Children, young people, adults at risk and safeguarding overlap

Self-harm and suicide risk often occur alongside child safeguarding concerns, adult safeguarding issues, domestic abuse, sexual violence, exploitation, bullying, carer stress, substance misuse or acute mental health crises.
Why overlap matters
An urgent mental health concern can indicate someone is being harmed by another person, unsafe at home, exploited online, or unable to protect themselves. Children, dependants or vulnerable adults may also be affected by the immediate situation.
Reception staff should not judge whether safeguarding thresholds are met. The appropriate response is to recognise the possible overlap, record the person's words and the context, and escalate via the urgent and safeguarding routes in your practice.
Mental health becoming a safeguarding concern | NSPCC Learning
Think safeguarding when
- The person is a child or young person, particularly where self-harm, threats, exploitation, bullying or sexual harm are mentioned.

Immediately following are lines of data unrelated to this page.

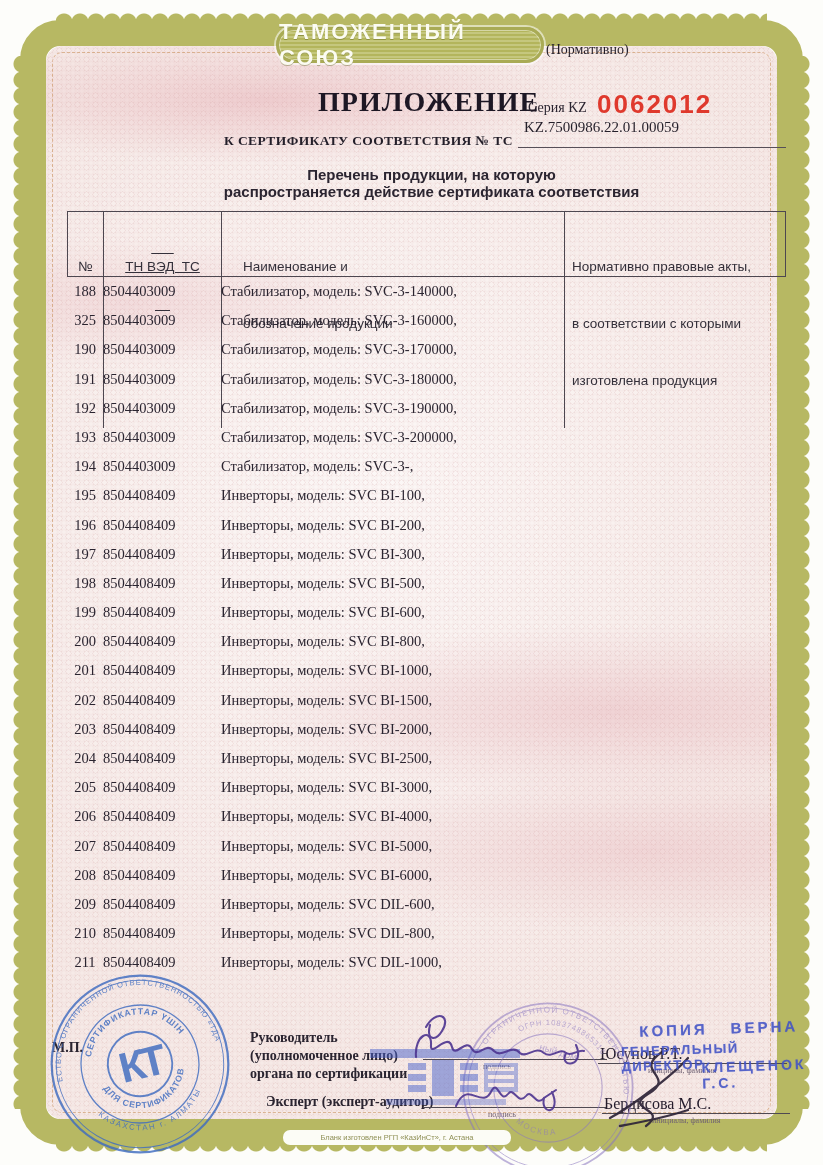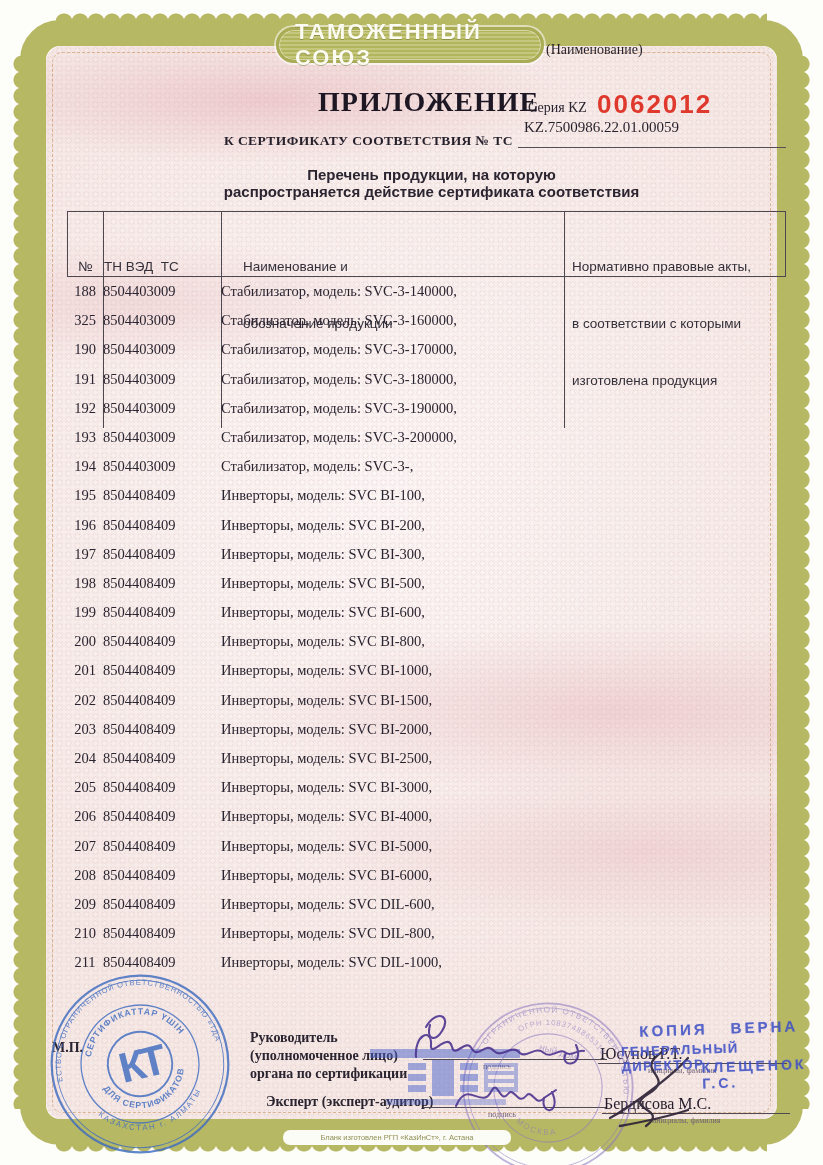--- a/index.html
+++ b/index.html
@@ -40,7 +40,7 @@
     box-shadow:0 0 0 2px rgba(255,255,255,.55), inset 0 0 0 1px rgba(255,255,255,.45);
     display:flex;align-items:center;justify-content:center;
     font-family:"Liberation Sans",sans-serif;font-weight:bold;font-size:22px;
-    letter-spacing:2px;color:#fcfcf2;text-shadow:0 1px 0 rgba(90,95,30,.4);padding-left:16px;}
+    letter-spacing:2px;color:#fcfcf2;text-shadow:0 1px 0 rgba(90,95,30,.4);}
   .continuation{position:absolute;left:546px;top:42px;font-size:14px;color:#241f2a;}
   
   .title{position:absolute;left:318px;top:86px;font-size:28px;font-weight:bold;letter-spacing:1px;color:#1d1724;}

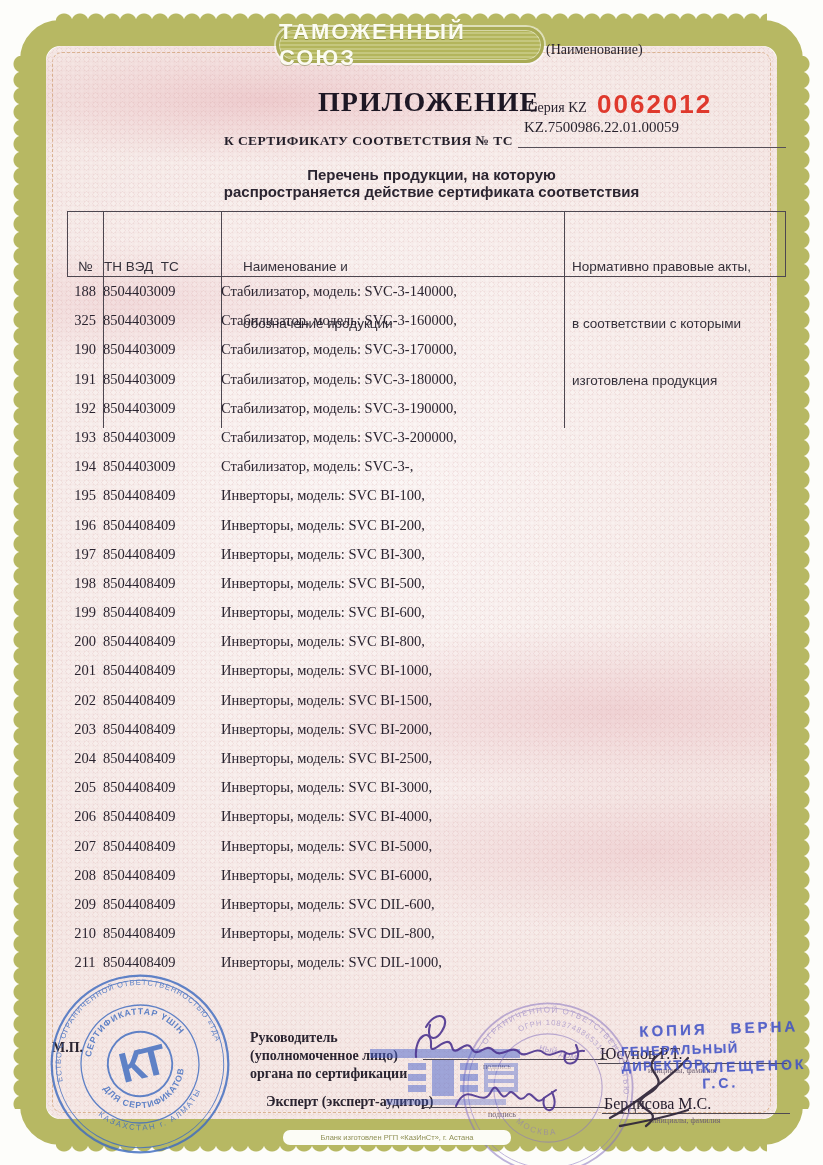--- a/index.html
+++ b/index.html
@@ -99,7 +99,7 @@
   <div class="inner-dash"></div>
 
   <div class="banner">ТАМОЖЕННЫЙ СОЮЗ</div>
-  <div class="continuation">(Наименование)</div>
+  <div class="continuation">(Нормативно)</div>
 
   <div class="title">ПРИЛОЖЕНИЕ</div>
   <div class="series-label">Серия KZ</div>

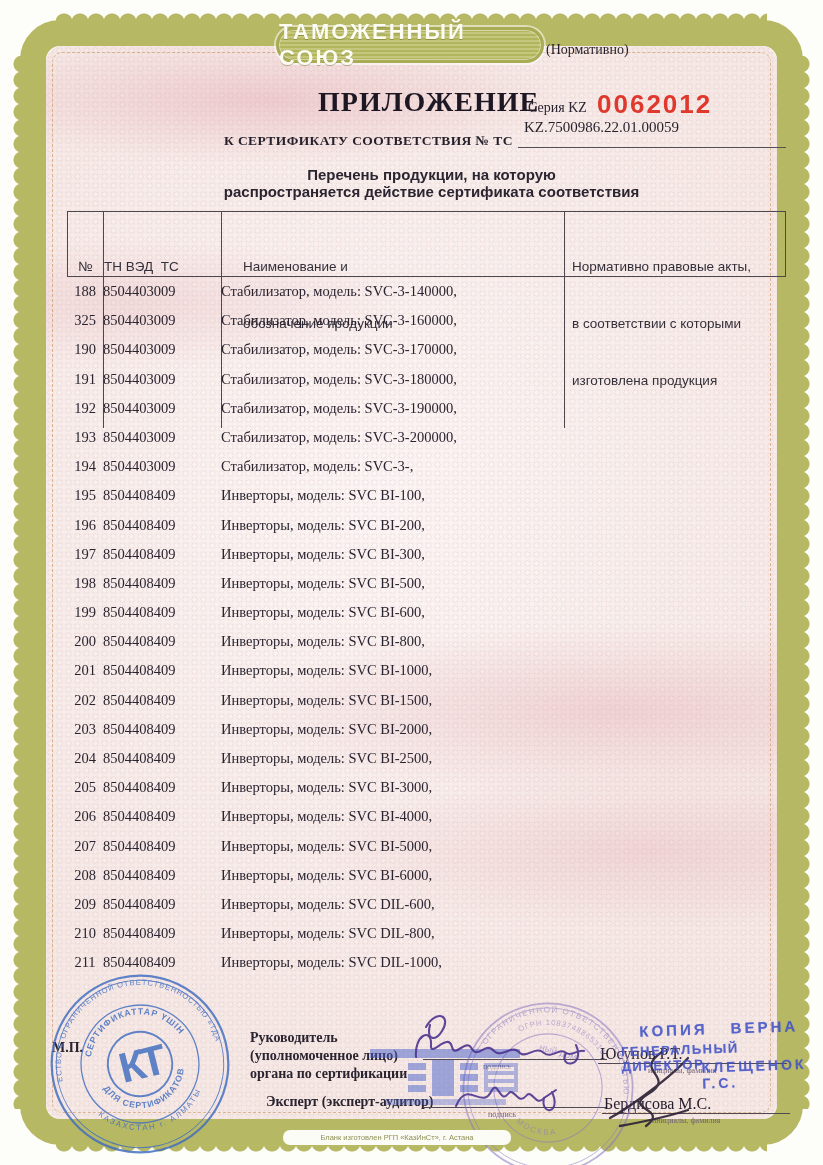--- a/index.html
+++ b/index.html
@@ -59,7 +59,7 @@
   .thead .cell{box-sizing:border-box;border-right:1px solid #4d4750;padding-top:7px;white-space:pre;}
   .thead .cell:last-child{border-right:none;}
   .thead .c1{text-align:center;}
-  .thead .c2{text-align:left;}
+  .thead .c2{text-align:center;text-decoration:underline;}
   .thead .c3{padding-left:21px;}
   .thead .c4{padding-left:7px;}
   .tbody{position:absolute;left:67px;top:283px;width:719px;}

- Another person may be coercing, abusing, neglecting or exploiting them.
- An adult may be unable to protect themselves because of care needs, disability, frailty, coercion, illness or dependence on another person.
- Children or dependants may be affected by the person's immediate risk, intoxication, overdose or crisis.
- The caller asks for secrecy or says normal contact routes are unsafe.
Do not promise secrecy
Someone may ask you not to tell anyone. Be honest: you can be respectful and discreet, but you must not promise secrecy when there is a risk of serious harm, self-harm, suicide or a safeguarding concern.
Safe wording can be: "I will only share this with people who need to know so we can help keep you safe." This helps preserve trust while making limits clear.
Suicide-risk escalation and safeguarding escalation may both be needed; one does not replace the other.